1859
Queen Victoria to Sir Edward Bulwer Lytton.

Windsor Castle, 7th January 1859.

The Queen returns Mr Gladstone's letters, and gladly accepts his patriotic offer.1 He will have difficulty in solving a delicate question, affecting national feeling, against time, but his offer comes most opportunely.

Footnote 1: See ante, [p. 301]. Mr Gladstone had been sent to enquire into the causes of the dissatisfaction of the inhabitants of the Ionian Islands with their High Commissioner, Sir John Young. He now offered to act himself for a limited time as High Commissioner, should it be decided to recall Sir John. He was succeeded in February by Sir Henry Storks.

Queen Victoria to the Earl of Derby.

NATIONAL DEFENCES

Windsor Castle, 13th January 1859.

As the Cabinet are now meeting, and will probably come to a decision about the estimates for the year, the Queen thinks it her duty to urge upon them in the strongest manner her conviction that, under the present aspect of political affairs in Europe, there will be no safety to the honour, power, and peace of this country except in Naval and Military strength. The extraordinary exertions which France is making in her Naval Department oblige us to exercise the utmost vigour to keep up a superiority at sea, upon which our very existence may be said to depend, and which would be already lost at any moment that France were to be joined by any other country possessing a Navy.2 The war in India has drained us of every available Battalion. We possess at this moment only fourteen old Battalions of the Line within the three kingdoms, and twelve Second Battalions newly raised, whilst our Mediterranean possessions are under-garrisoned, and Alderney has not as yet any garrison at all. Under these circumstances the Queen has heard it rumoured that the Government intend to propose a reduction on the estimates of 9,000 men for this year. She trusts that such an idea, if ever entertained, will upon reflection be given up as inconsistent with the duty which the Government owe to the country. Even if it were said that these 9,000 men have only existed on paper, and have not yet been raised, such an act at this moment would be indefensible; for it would require a proof that circumstances have arisen which make it desirable to ask for fewer troops than were considered requisite when the last estimates were passed, which really cannot be said to be the case! To be able to raise at any time an additional 9,000 men (in political danger) without having to go to Parliament for a supplementary vote and spreading alarm thereby, must be of the utmost value to the Government, and if not wanted, the vote will entail no additional expense.

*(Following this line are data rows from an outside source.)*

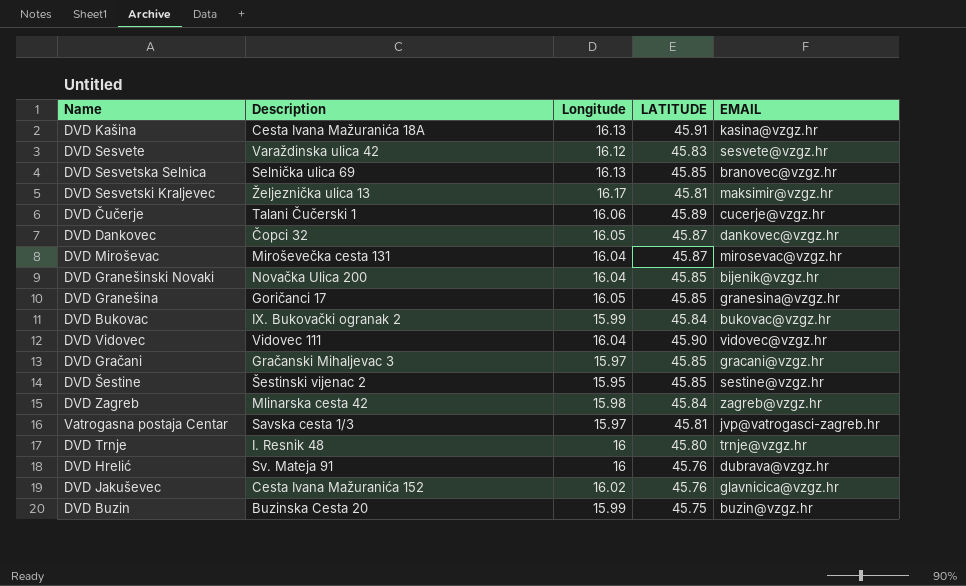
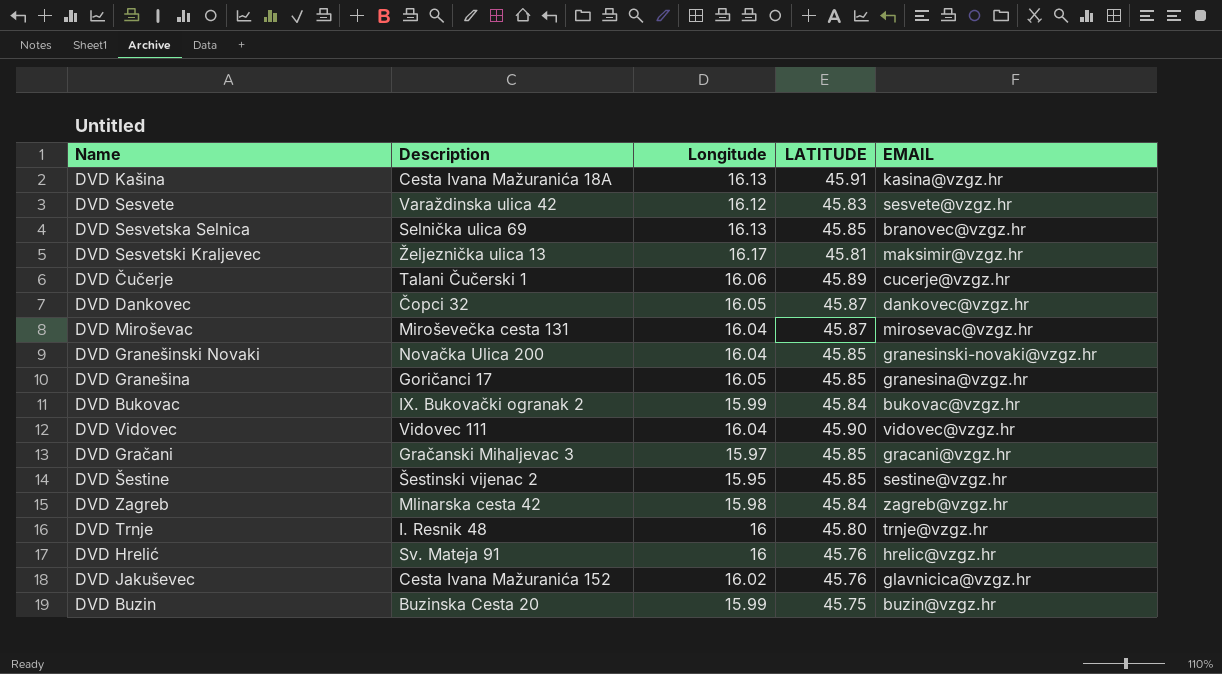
row Vatrogasna postaja Centar: Savska cesta 1/3 | 15.97 | 45.81 | jvp@vatrogasci-zagreb.hr -> none
DVD Granešinski Novaki | EMAIL: bijenik@vzgz.hr -> granesinski-novaki@vzgz.hr
DVD Hrelić | EMAIL: dubrava@vzgz.hr -> hrelic@vzgz.hr

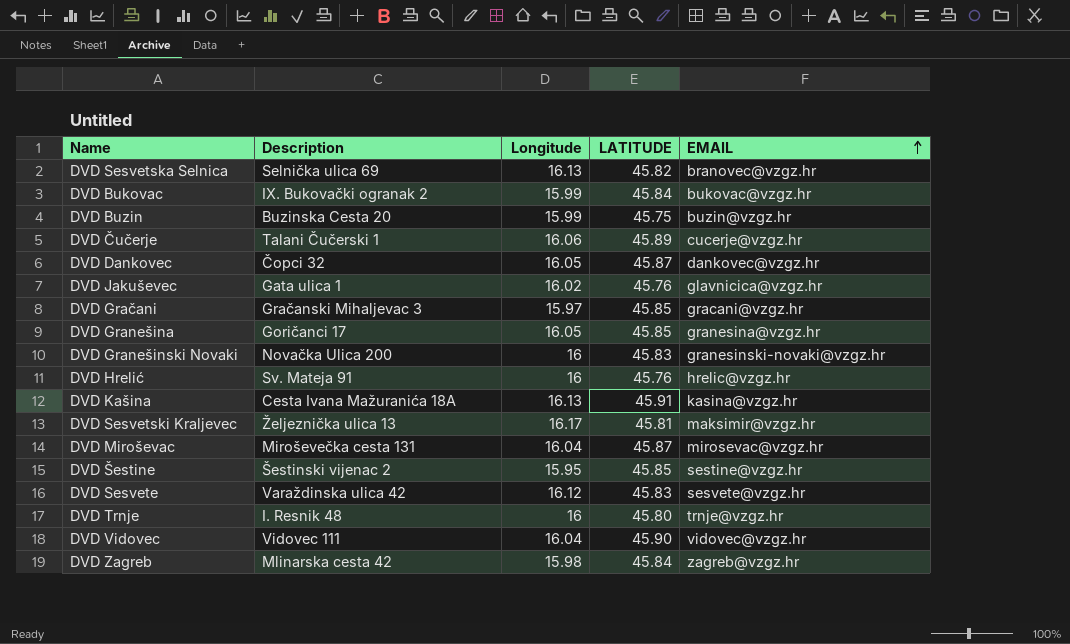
row order: none -> EMAIL ascending
DVD Sesvetska Selnica | LATITUDE: 45.85 -> 45.82
DVD Jakuševec | Description: Cesta Ivana Mažuranića 152 -> Gata ulica 1
DVD Granešinski Novaki | Longitude: 16.04 -> 16
DVD Granešinski Novaki | LATITUDE: 45.85 -> 45.83

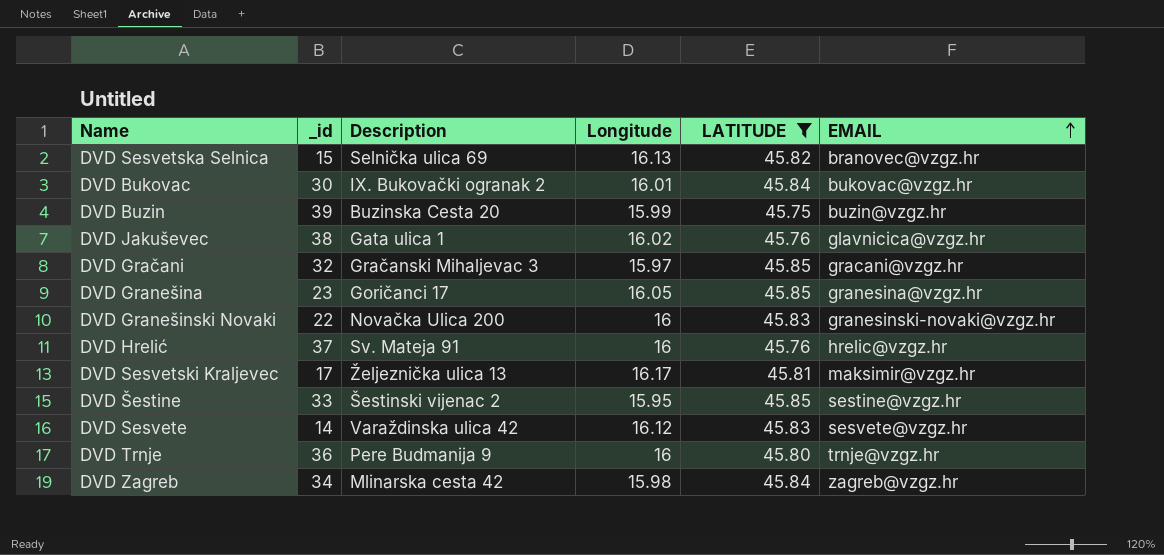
filter: none -> LATITUDE <= 45.85
column _id | position: none -> 2
DVD Bukovac | Longitude: 15.99 -> 16.01
DVD Trnje | Description: I. Resnik 48 -> Pere Budmanija 9

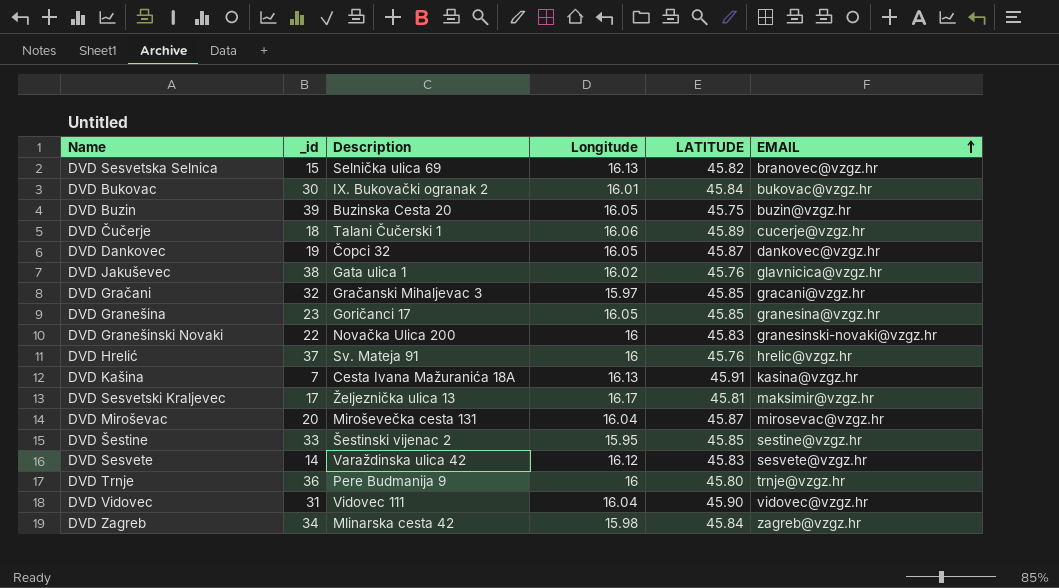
filter: LATITUDE <= 45.85 -> none
DVD Buzin | Longitude: 15.99 -> 16.05

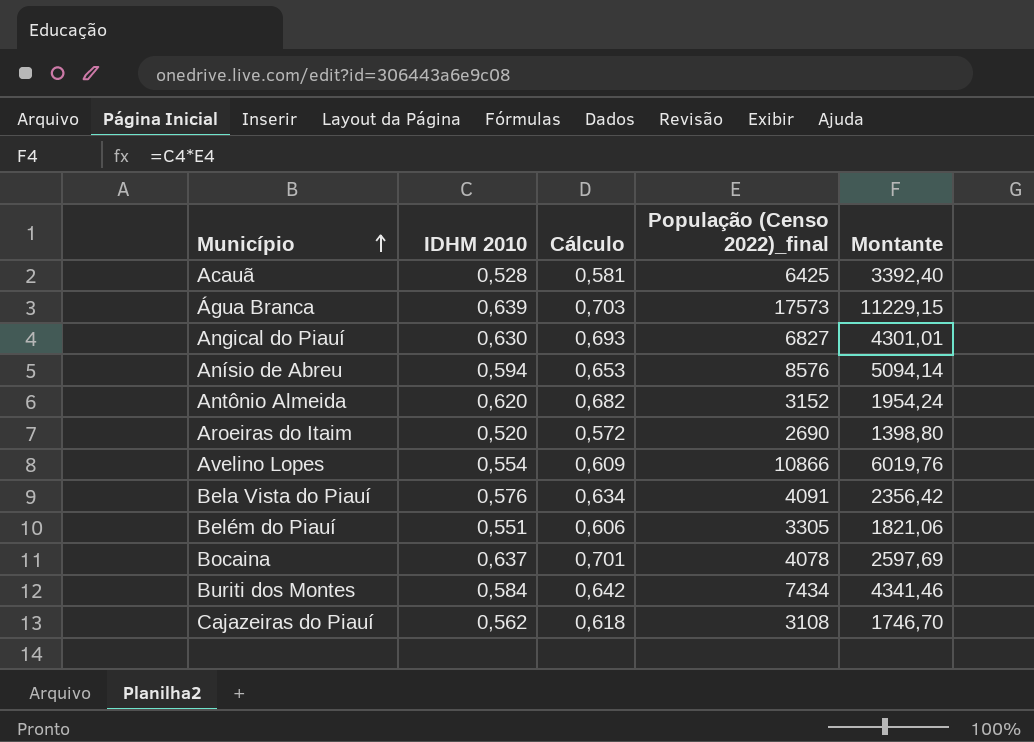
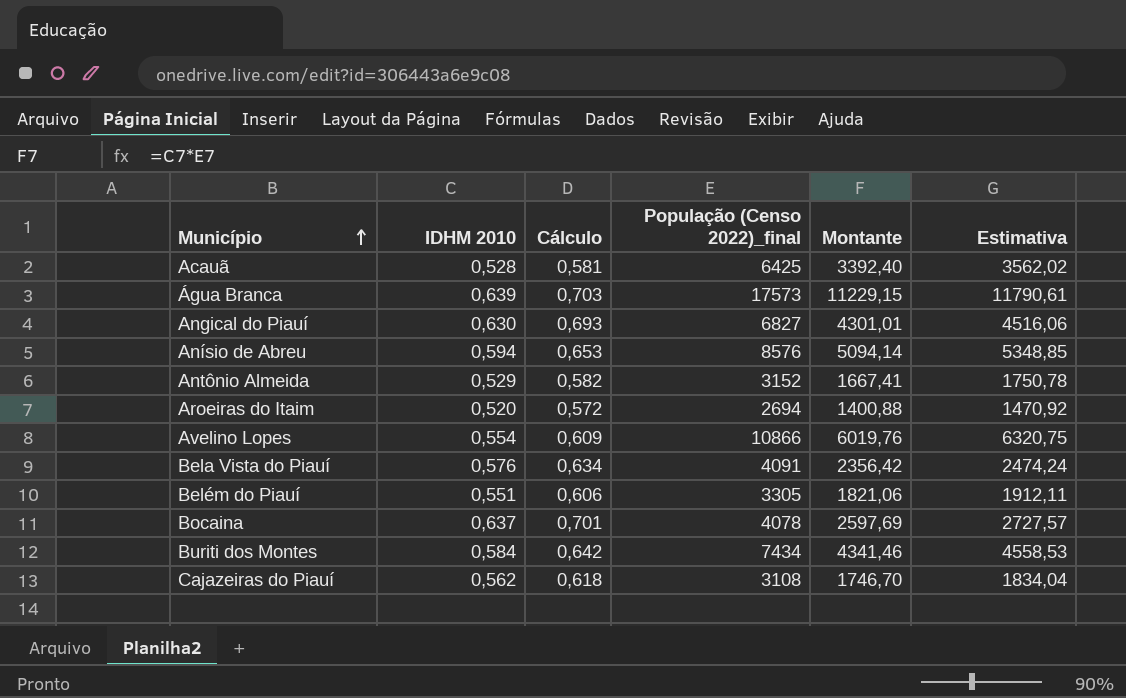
column Estimativa | formula: none -> [Montante] * 1,05
Antônio Almeida | IDHM 2010: 0,620 -> 0,529
Antônio Almeida | Cálculo: 0,682 -> 0,582
Antônio Almeida | Montante: 1954,24 -> 1667,41
Aroeiras do Itaim | População (Censo 2022)_final: 2690 -> 2694
Aroeiras do Itaim | Montante: 1398,80 -> 1400,88

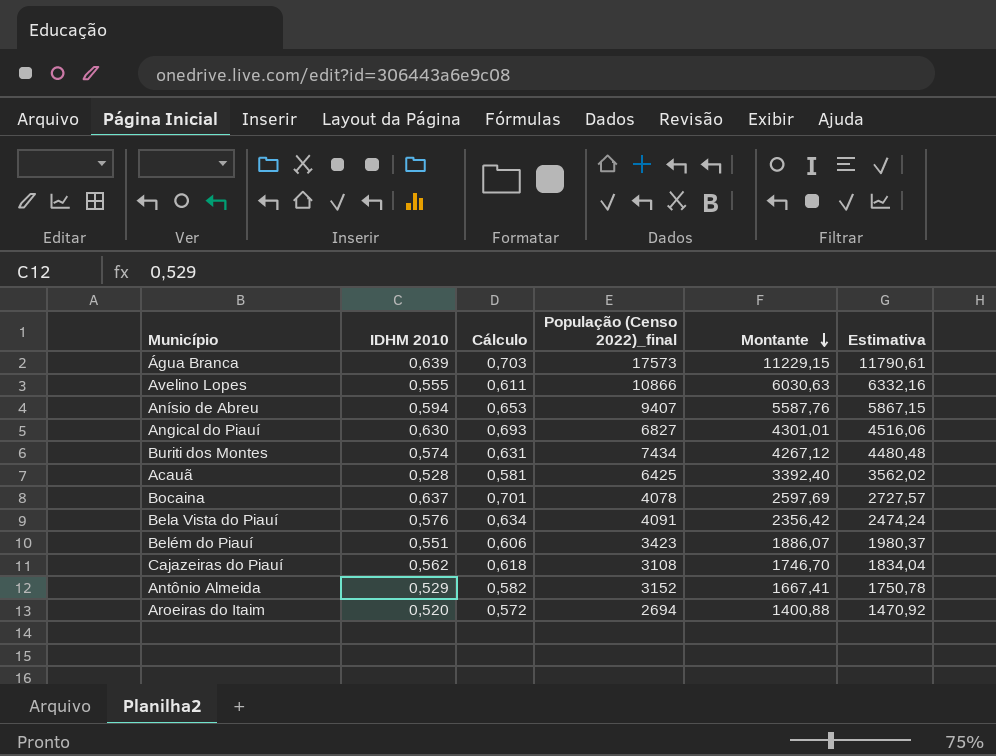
row order: Município ascending -> Montante descending
Avelino Lopes | IDHM 2010: 0,554 -> 0,555
Avelino Lopes | Cálculo: 0,609 -> 0,611
Avelino Lopes | Montante: 6019,76 -> 6030,63
Avelino Lopes | Estimativa: 6320,75 -> 6332,16
Anísio de Abreu | População (Censo 2022)_final: 8576 -> 9407
Anísio de Abreu | Montante: 5094,14 -> 5587,76
Anísio de Abreu | Estimativa: 5348,85 -> 5867,15
Buriti dos Montes | IDHM 2010: 0,584 -> 0,574
Buriti dos Montes | Cálculo: 0,642 -> 0,631
Buriti dos Montes | Montante: 4341,46 -> 4267,12
Buriti dos Montes | Estimativa: 4558,53 -> 4480,48
Belém do Piauí | População (Censo 2022)_final: 3305 -> 3423
Belém do Piauí | Montante: 1821,06 -> 1886,07
Belém do Piauí | Estimativa: 1912,11 -> 1980,37

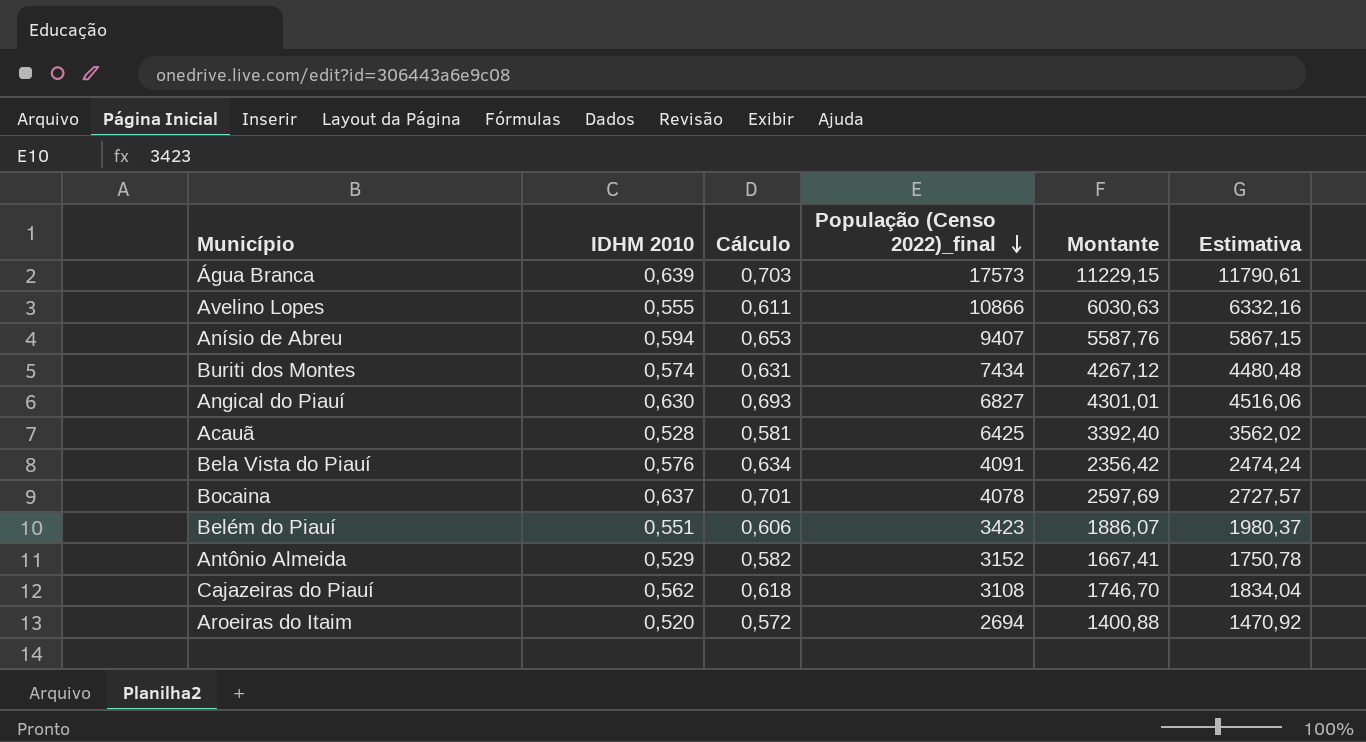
row order: Montante descending -> População (Censo 2022)_final descending

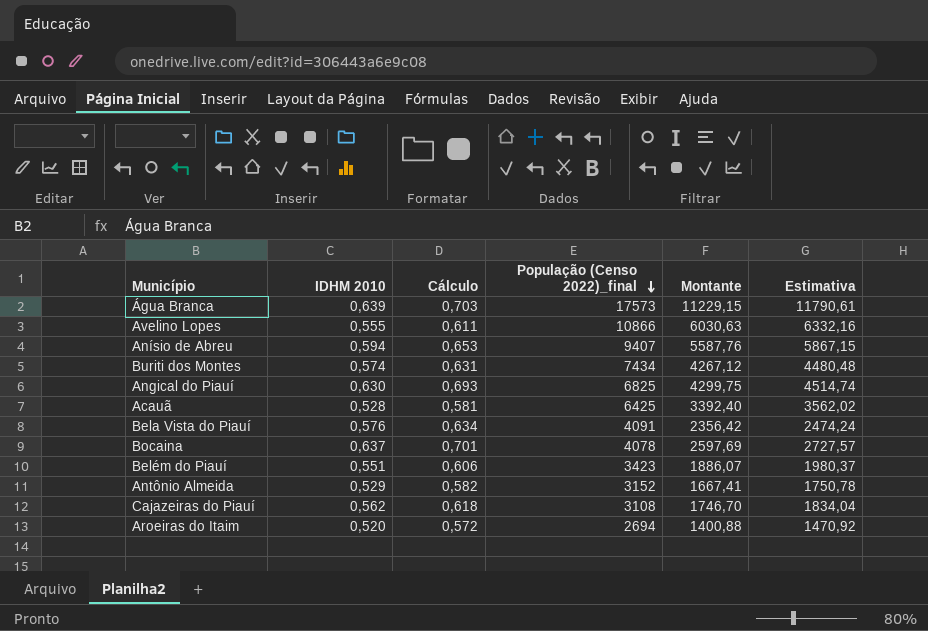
Angical do Piauí | População (Censo 2022)_final: 6827 -> 6825
Angical do Piauí | Montante: 4301,01 -> 4299,75
Angical do Piauí | Estimativa: 4516,06 -> 4514,74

England will not be listened to in Europe, and be powerless for the preservation of the general peace, which must be her first object under the present circumstances, if she is known to be despicably weak in her military resources, and no statesman will, the Queen apprehends, maintain that if a European war were to break out she could hope to remain long out of it. For peace and for war, therefore, an available Army is a necessity to her.